Vor der Wiedereinbürgerung gefährdeter Arten muß genauestens die Tragfähigkeit des Lebensraumes für diese Arten geprüft werden. Hierzu gehört neben einer genauen Analyse der Beutegreifer-Populationen vor allem die Überprüfung hinsichtlich der Erfüllbarkeit der spezifischen Anforderungen der wiedereinzubürgernden Art an den Lebensraum. Wenn die Situation erfolgversprechend ist, kann in Zusammenhang mit weiteren lebensraumverbessernden Maßnahmen auch lokal begrenzte und zeitlich befristete Eingriffe in die Population der Rabenvögel ins Auge gefasst werden, unter Beachtung verschiedener Bedingungen: Es müssen wirklich hohe Rabenvogel-Bestände vorkommen, die damit eine potentielle Gefahr für die lebensraumunerfahrenen Neubürger" darstellen können. Das Bestandsmanagement muß auf alle vorkommenden Beutegreifer, die potentielle Prädatoren der wiedereinzubürgernden Art sind, ausgedehnt werden. Diese Eingriffe müssen so weiträumig erfolgen, daß ständiger Zuzug aus Nachbarrevieren ausgeschlossen werden kann und sie muß so effektiv sein, daß eine Reduzierung der Prädationswirkung auch wirklich gegeben ist. Die Tötung von Prädatoren darf erst erfolgen, wenn alle anderen Maßnahmen in der Anfangsphase nicht zu einem entsprechenden Erfolg geführt haben. 

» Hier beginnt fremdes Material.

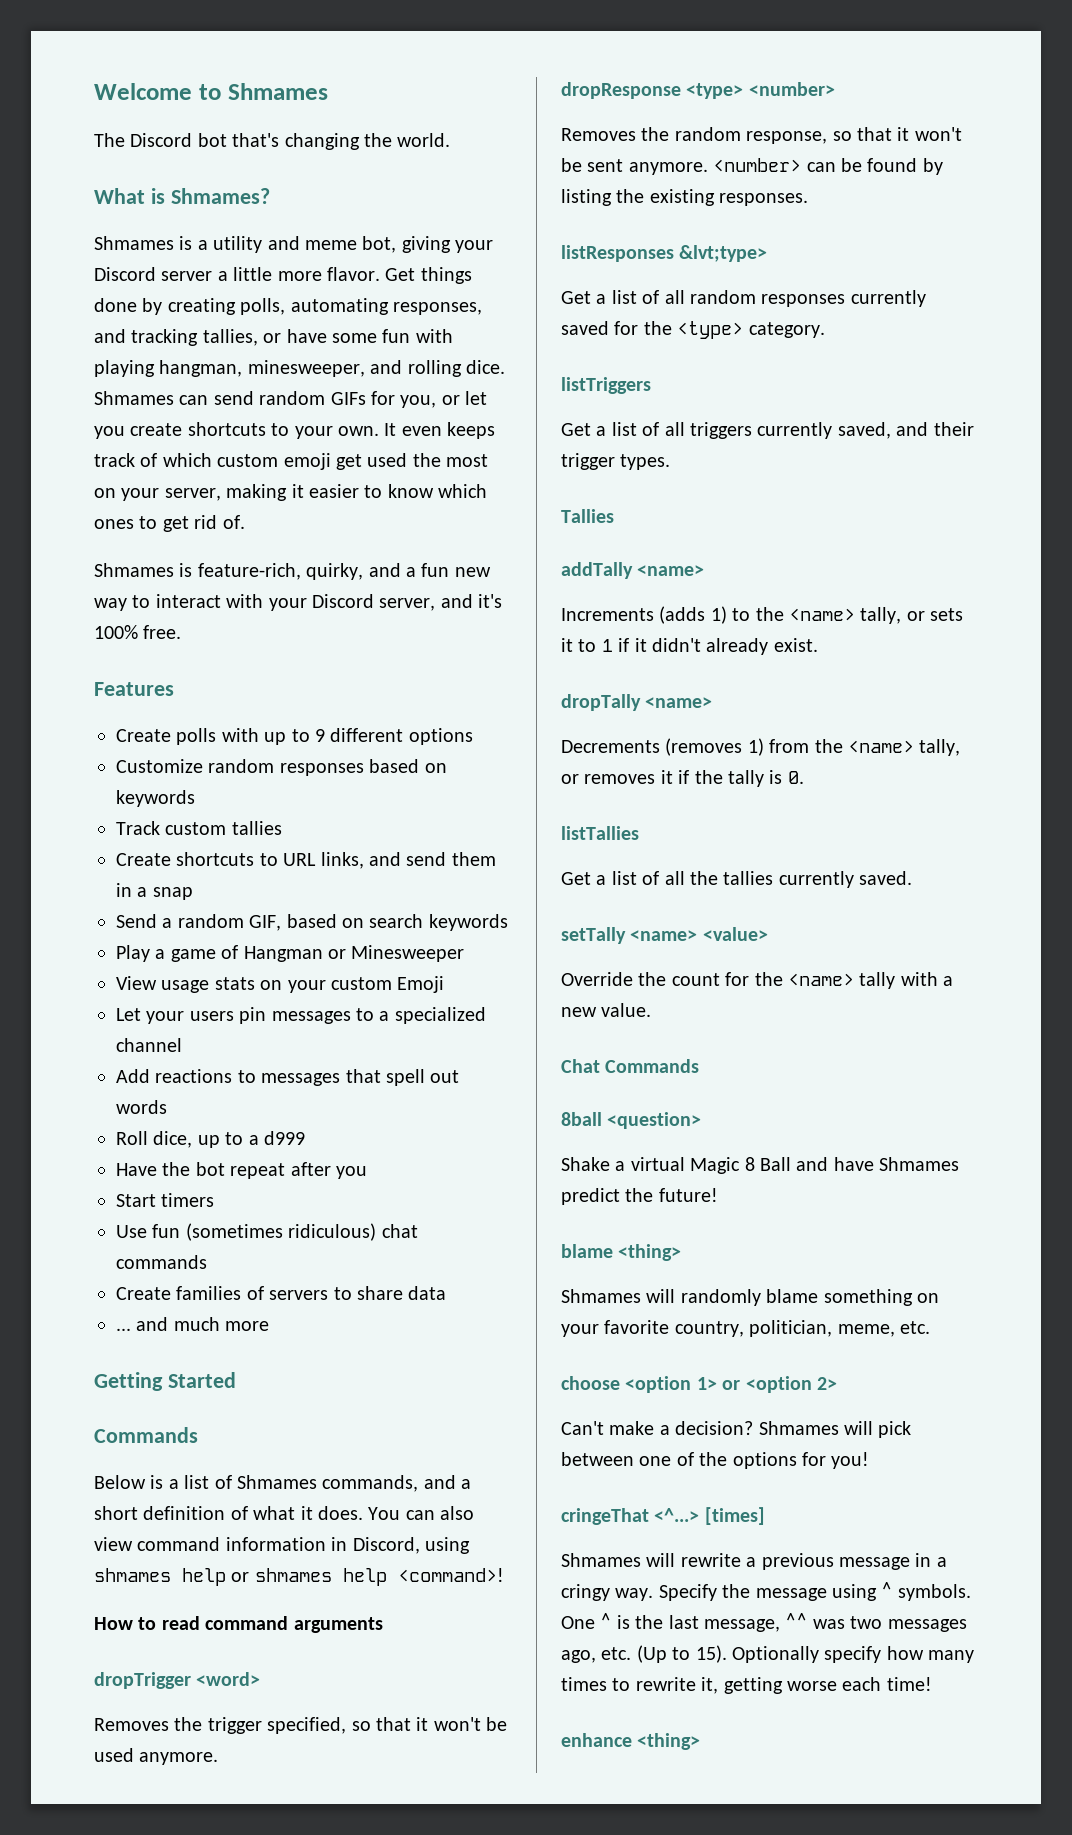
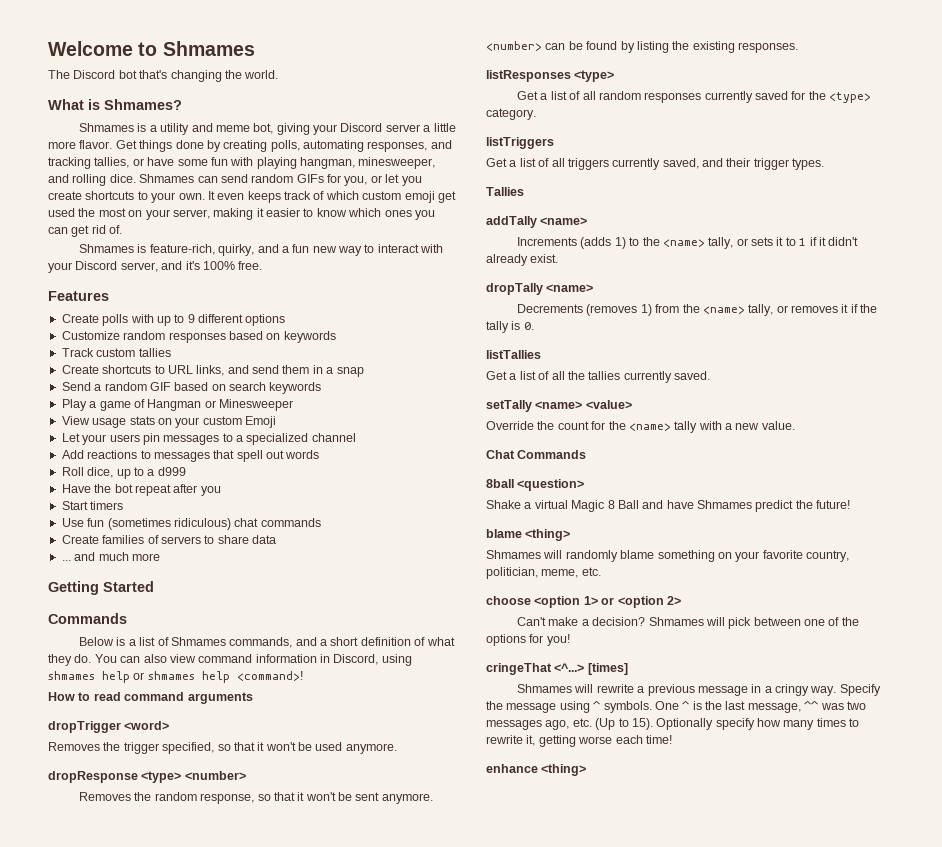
[139,516,158,529] to -> [414,210,435,220] [48,227,68,234] you can
[249,915,282,931] GIF, -> [149,382,171,391] GIF
[300,1506,363,1520] it does. -> [48,654,92,666] they do.
[679,245,768,262] &lvt;type> -> [574,70,615,82] <type>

Unmittelbar nach Ende der Eingriffe wird ein rascher Zuzug der Prädatoren in des Gebiet erfolgen bzw. werden noch bestehende Populationen wieder auf die Kapazität ihres Lebensraumes anwachsen. Dies kann gravierende Auswirkung auf die Populationen der Neubürger haben, bei ungenügender Habitatqualität und auch dann wenn diese u.U. die natürlichen Feindvermeidungsstrategien ihrer Art nicht mehr oder noch nicht ausgebildet haben. Schließlich ist die Entfernung der Beutegreifer ein extrem unnatürlicher Zustand, der einen der wichtigsten Regulationsmechanismen der Evolution außer Kraft setzt, Auswirkungen auf das gesamte Ökosystem zur Folge hat und auch die Beutetierpopulationen der Gefahr aussetzt, durch das Überleben eigentlich "untauglicher" Individuen langfristig dem Überlebenskampf in der Natur nicht gewachsen zu sein.